According to Larry Keeley, the author of Ten Types of Innovation, most innovation projects often fail because they don’t have a well-defined scope or clear objectives. In Keeley’s experience, assigning a team to figure out an innovation strategy in business with well-defined goals generates beneficial innovations for your company.
Here’s how to create an innovation strategy with a clear direction and a high chance of success.
Visualize Your Industry to Identify Opportunities
Before you dive into an innovation project, you need an objective. You may not know how to achieve your goal yet—figuring that out is the purpose of the project—but you should know what you want to achieve and how it will benefit your company.
How do you come up with this initial vision? The authors say you need to analyze your industry to determine where the real opportunities are. Usually, there are industry trends that lead most firms to focus on a few specific types of innovation at any given time. But the greatest opportunities usually lie in innovating where nobody else is.
So ask yourself—or experts in your industry, for that matter—what the current trends are. What are the driving factors behind those trends? Who are the industry leaders that are currently exploiting them?
Once you’ve answered these questions, then ask yourself what you could do to change the driving factors in a way that gives you control. Are there types of innovation that nobody is applying? Are there problems or pain points that the industry currently ignores? Have there been transformations in other industries that nobody has implemented in your industry yet?

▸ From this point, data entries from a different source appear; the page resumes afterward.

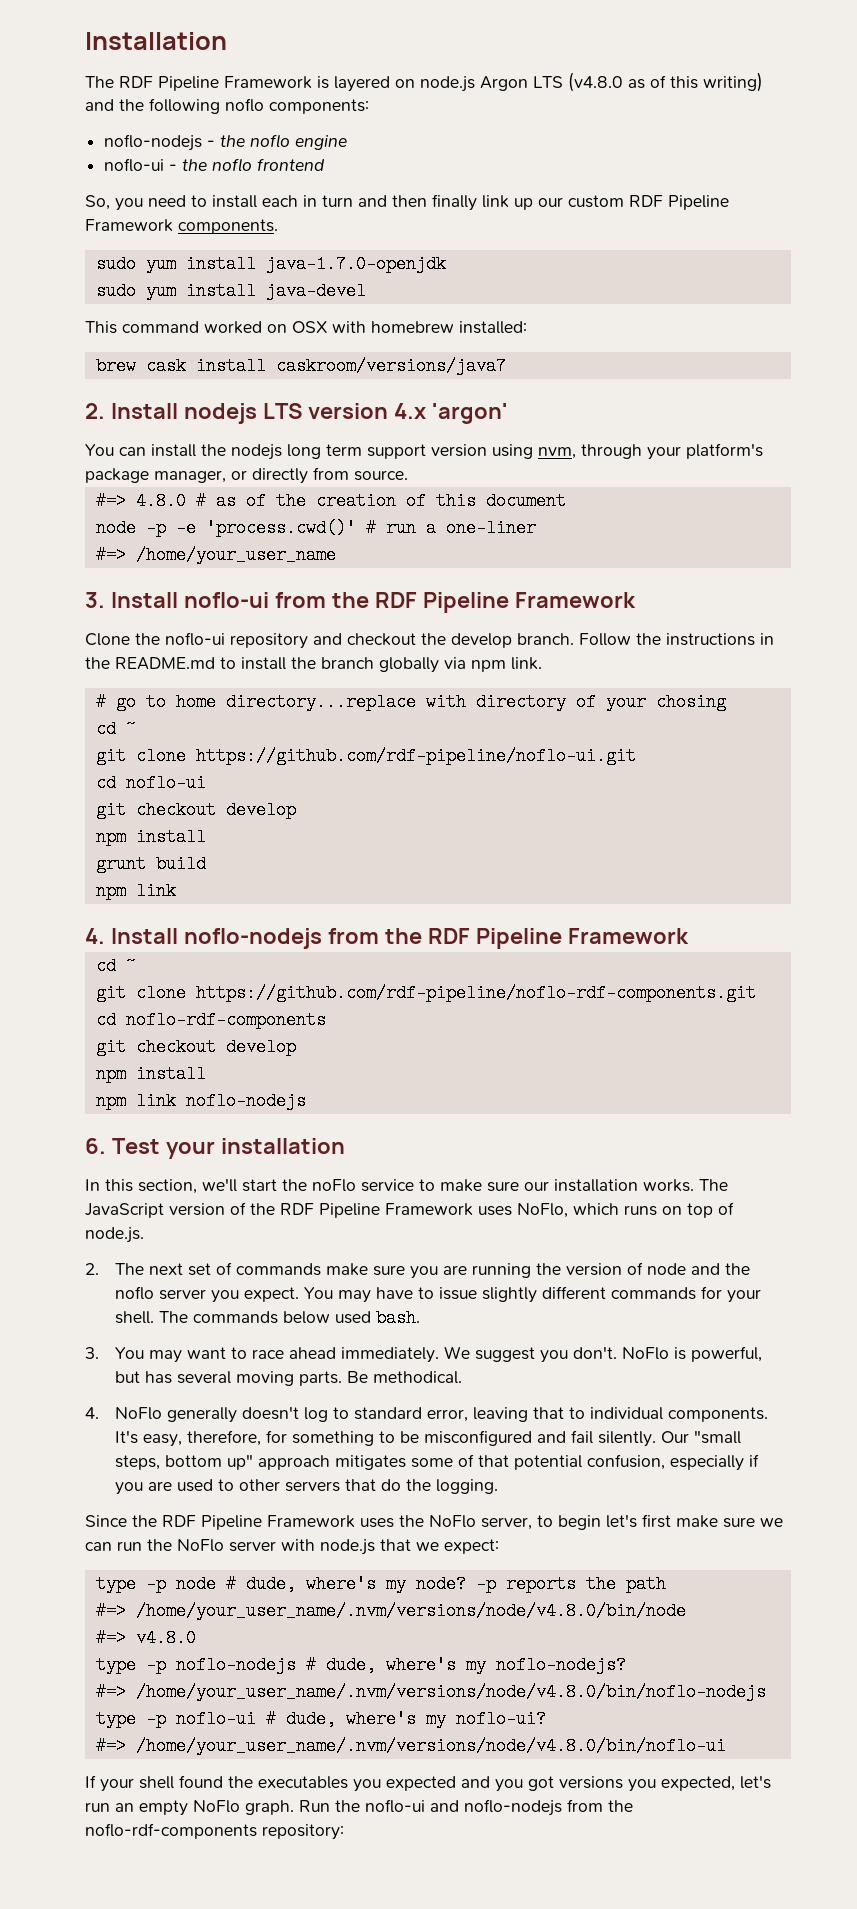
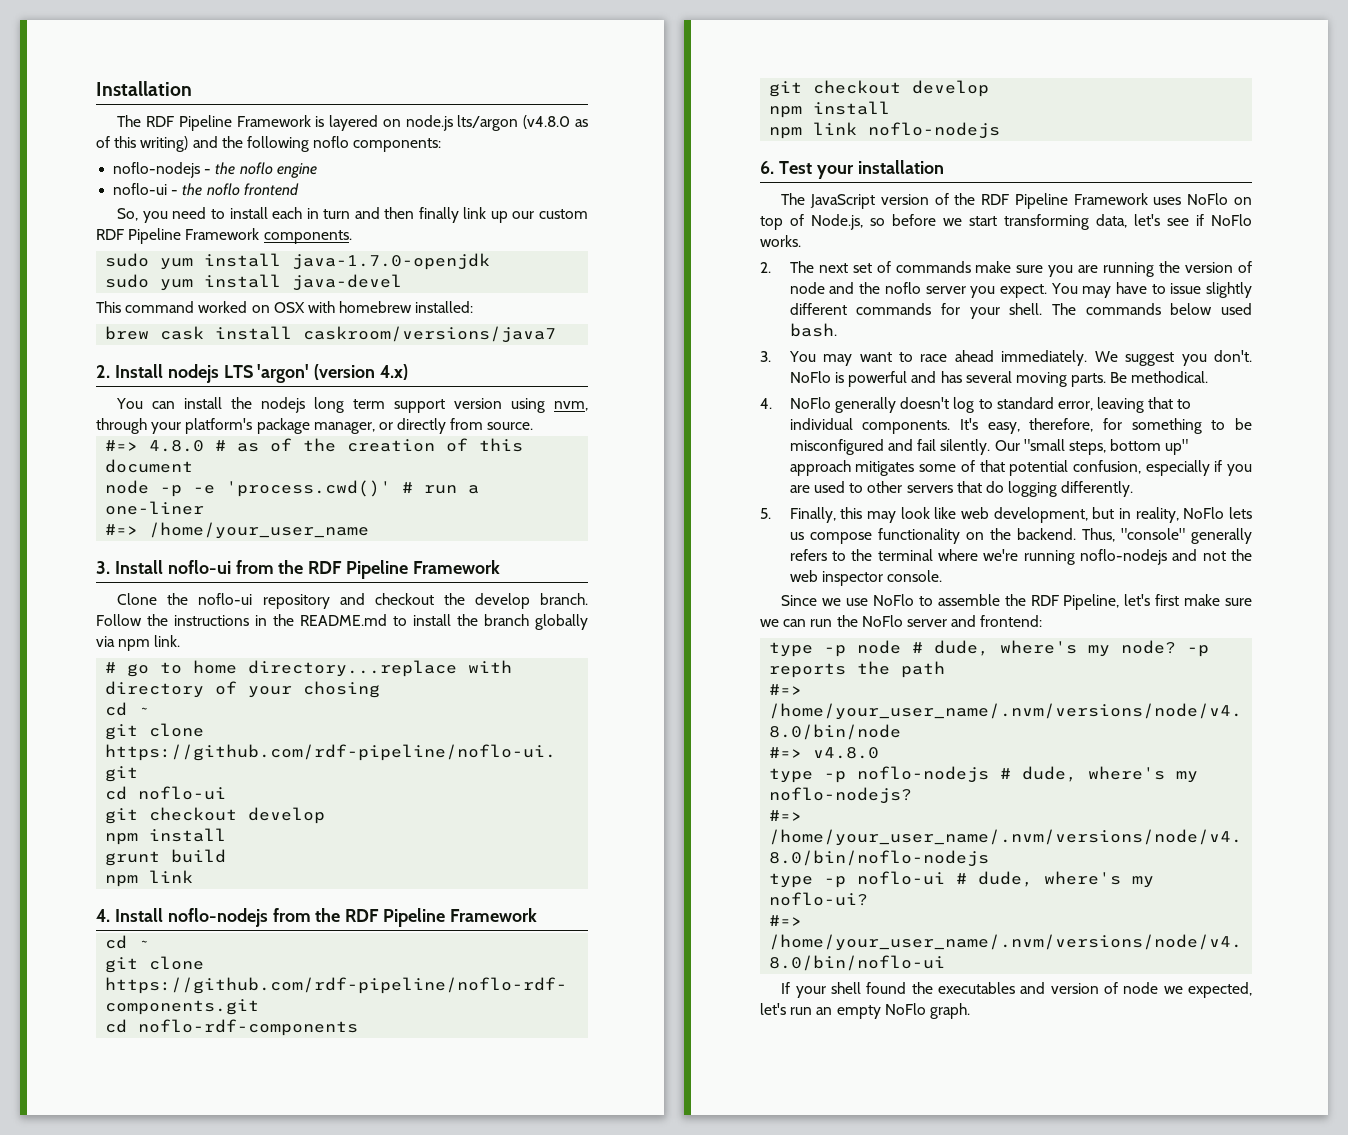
- The RDF Pipeline Framework is layered on node.js Argon LTS (v4.8.0 as of this writing) and the following noflo components:
+ The RDF Pipeline Framework is layered on node.js lts/argon (v4.8.0 as of this writing) and the following noflo components:
- 2. Install nodejs LTS version 4.x 'argon'
+ 2. Install nodejs LTS 'argon' (version 4.x)
- In this section, we'll start the noFlo service to make sure our installation works. The JavaScript version of the RDF Pipeline Framework uses NoFlo, which runs on top of node.js.
+ The JavaScript version of the RDF Pipeline Framework uses NoFlo on top of Node.js, so before we start transforming data, let's see if NoFlo works.
- NoFlo is powerful, but has several moving parts.
+ NoFlo is powerful and has several moving parts.
- Our "small steps, bottom up" approach mitigates some of that potential confusion, especially if you are used to other servers that do the logging.
- Since the RDF Pipeline Framework uses the NoFlo server, to begin let's first make sure we can run the NoFlo server with node.js that we expect:
+ Our "small steps, bottom up" approach mitigates some of that potential confusion, especially if you are used to other servers that do logging differently.
+ 5. Finally, this may look like web development, but in reality, NoFlo lets us compose functionality on the backend. Thus, "console" generally refers to the terminal where we're running noflo-nodejs and not the web inspector console.
+ Since we use NoFlo to assemble the RDF Pipeline, let's first make sure we can run the NoFlo server and frontend:
- If your shell found the executables you expected and you got versions you expected, let's run an empty NoFlo graph. Run the noflo-ui and noflo-nodejs from the noflo-rdf-components repository:
+ If your shell found the executables and version of node we expected, let's run an empty NoFlo graph.

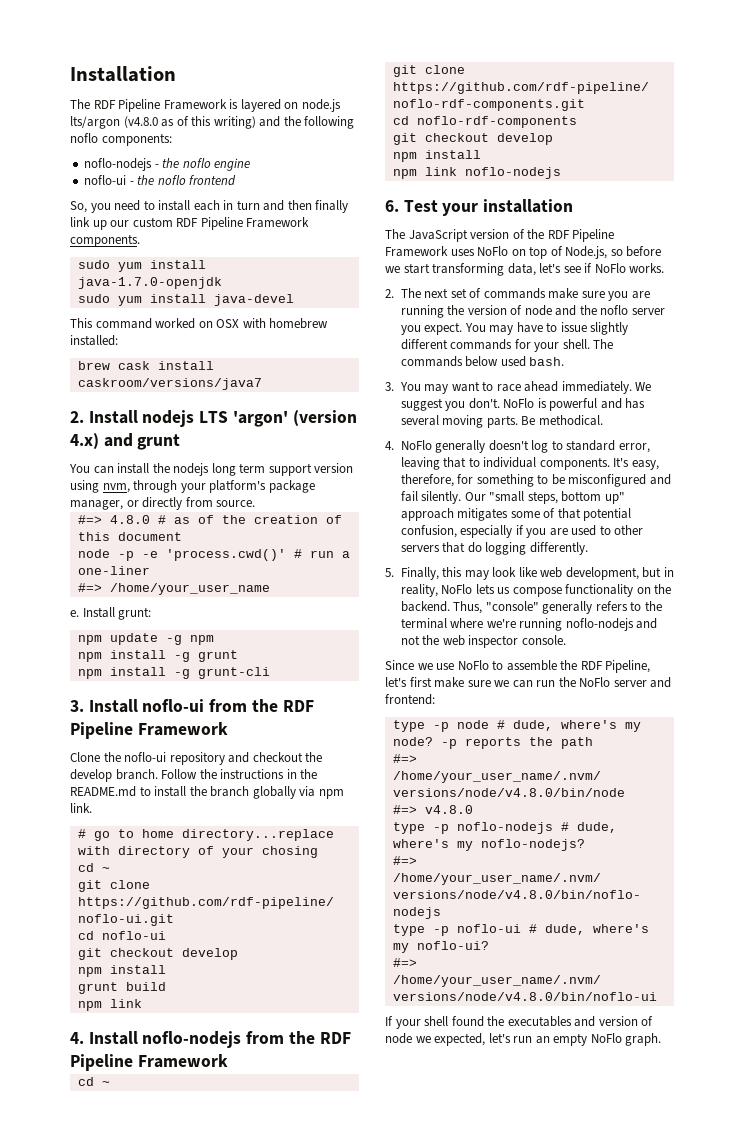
- 2. Install nodejs LTS 'argon' (version 4.x)
+ 2. Install nodejs LTS 'argon' (version 4.x) and grunt
+ e. Install grunt:
+ npm update -g npm
+ npm install -g grunt
+ npm install -g grunt-cli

As you do your research, the authors recommend constructing a 3D graph showing the amount of each of the ten types of innovation that’s taken place in your industry over time. Such graphs can help you visualize industry trends in innovation and see at a glance what types of innovation are absent.
Choosing Your Direction With Blue Ocean Strategy
Blue Ocean Strategy prescribes a similar approach that provides additional perspective and tools you can use to implement Keeley’s advice as you formulate your goals and overall innovation strategy in business. Much like Keeley, the authors of Blue Ocean Strategy recommend focusing on the areas where there are opportunities to create value for the user that no one else is taking advantage of. This creates a greater opportunity for profitable growth than competing head-to-head with other companies in areas where they’re already active.
One particularly useful graphical tool that the authors of Blue Ocean Strategy introduce for identifying areas of opportunity is the “strategy chart” or “strategy canvas.” This tool helps you see what areas other products or companies are focusing on and what areas they’re neglecting. It’s similar to Keeley’s recommended 3D graph but arguably clearer. Here’s an example of a strategy chart:
To create a strategy chart, list the defining characteristics of products in your industry at regular intervals on the horizontal axis and record how well each one is currently addressed in each competing option by marking a dot on the graph. Then connect all the dots that represent the same option, creating a profile curve for that option. The shape of the curves shows you at a glance how similar or differentiated different products are. For example, on the strategy canvas, Product X and Product Y are clearly very similar offerings.
If you’re analyzing products against the ten types of innovation, you could make a strategy chart using the ten types of innovation as the factors listed on the graph. Or you could just determine what types of innovation influence each of the factors and group factors affected by the same type next to each other. Either way, the shape of the curves would then show which types of innovation each product focuses on.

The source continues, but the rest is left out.